TASK REQUIREMENTS: Repeat the listing exactly. The images do not belong in the copy.

EXTRACTED ENTRIES:
====================

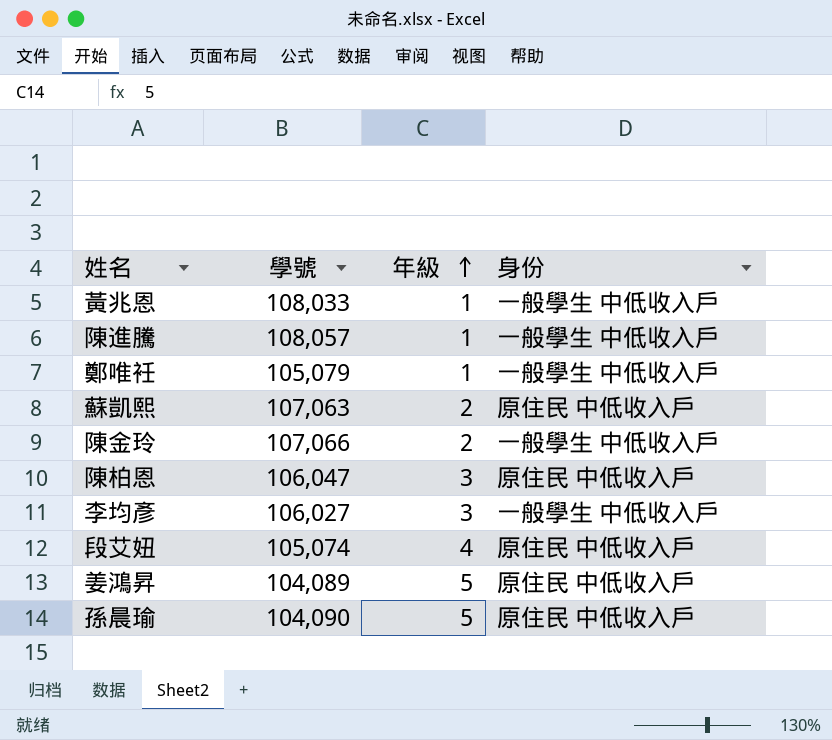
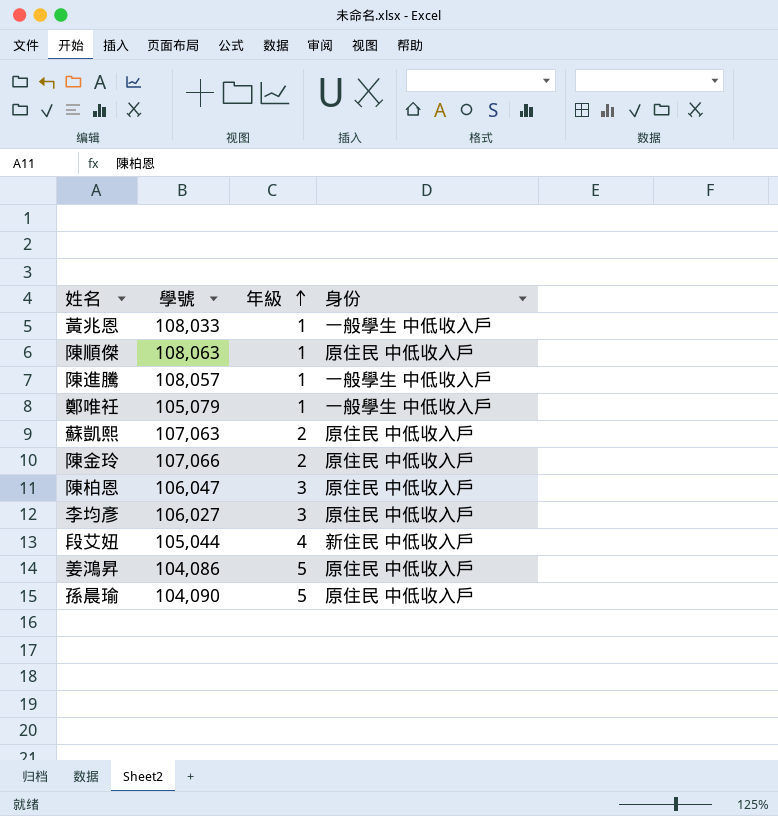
row 陳順傑: none -> 108,063 | 1 | 原住民 中低收入戶
陳金玲 | 身份: 一般學生 中低收入戶 -> 原住民 中低收入戶
李均彥 | 身份: 一般學生 中低收入戶 -> 原住民 中低收入戶
段艾妞 | 學號: 105,074 -> 105,044
段艾妞 | 身份: 原住民 中低收入戶 -> 新住民 中低收入戶
姜鴻昇 | 學號: 104,089 -> 104,086

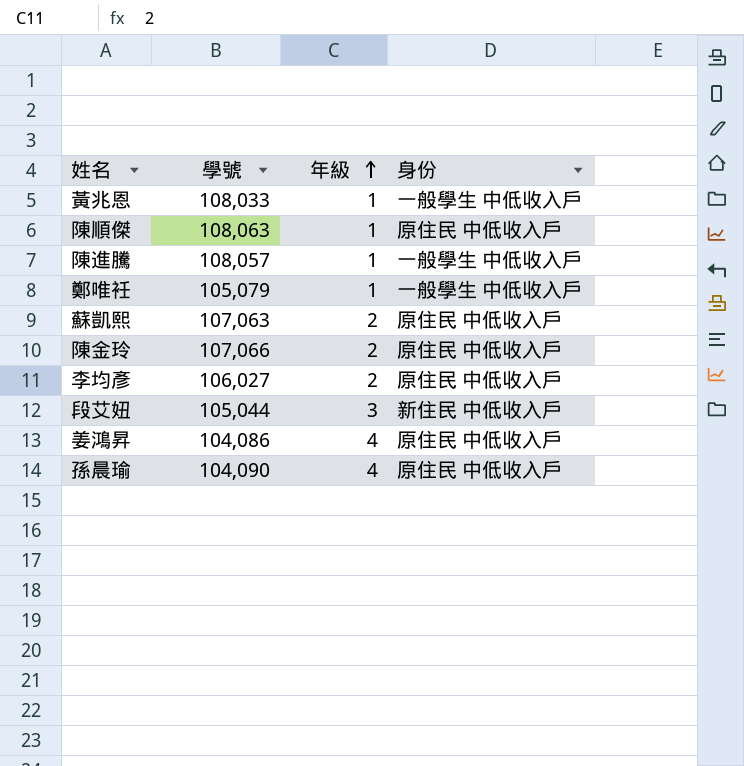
row 陳柏恩: 106,047 | 3 | 原住民 中低收入戶 -> none
李均彥 | 年級: 3 -> 2
段艾妞 | 年級: 4 -> 3
姜鴻昇 | 年級: 5 -> 4
孫晨瑜 | 年級: 5 -> 4

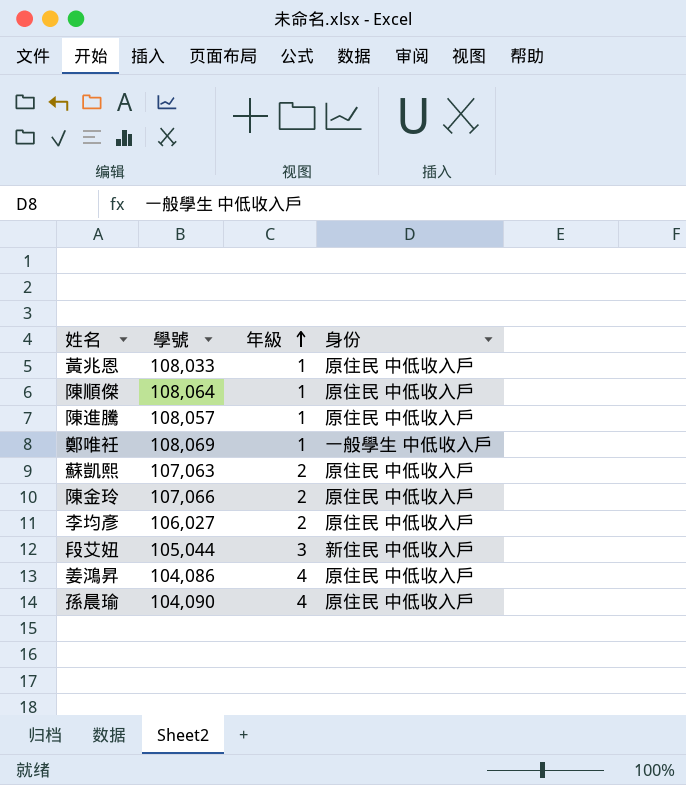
黃兆恩 | 身份: 一般學生 中低收入戶 -> 原住民 中低收入戶
陳順傑 | 學號: 108,063 -> 108,064
陳進騰 | 身份: 一般學生 中低收入戶 -> 原住民 中低收入戶
鄭唯衽 | 學號: 105,079 -> 108,069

====================

EXERCISE RESPONSE:
row 陳順傑: none -> 108,063 | 1 | 原住民 中低收入戶
陳金玲 | 身份: 一般學生 中低收入戶 -> 原住民 中低收入戶
李均彥 | 身份: 一般學生 中低收入戶 -> 原住民 中低收入戶
段艾妞 | 學號: 105,074 -> 105,044
段艾妞 | 身份: 原住民 中低收入戶 -> 新住民 中低收入戶
姜鴻昇 | 學號: 104,089 -> 104,086

row 陳柏恩: 106,047 | 3 | 原住民 中低收入戶 -> none
李均彥 | 年級: 3 -> 2
段艾妞 | 年級: 4 -> 3
姜鴻昇 | 年級: 5 -> 4
孫晨瑜 | 年級: 5 -> 4

黃兆恩 | 身份: 一般學生 中低收入戶 -> 原住民 中低收入戶
陳順傑 | 學號: 108,063 -> 108,064
陳進騰 | 身份: 一般學生 中低收入戶 -> 原住民 中低收入戶
鄭唯衽 | 學號: 105,079 -> 108,069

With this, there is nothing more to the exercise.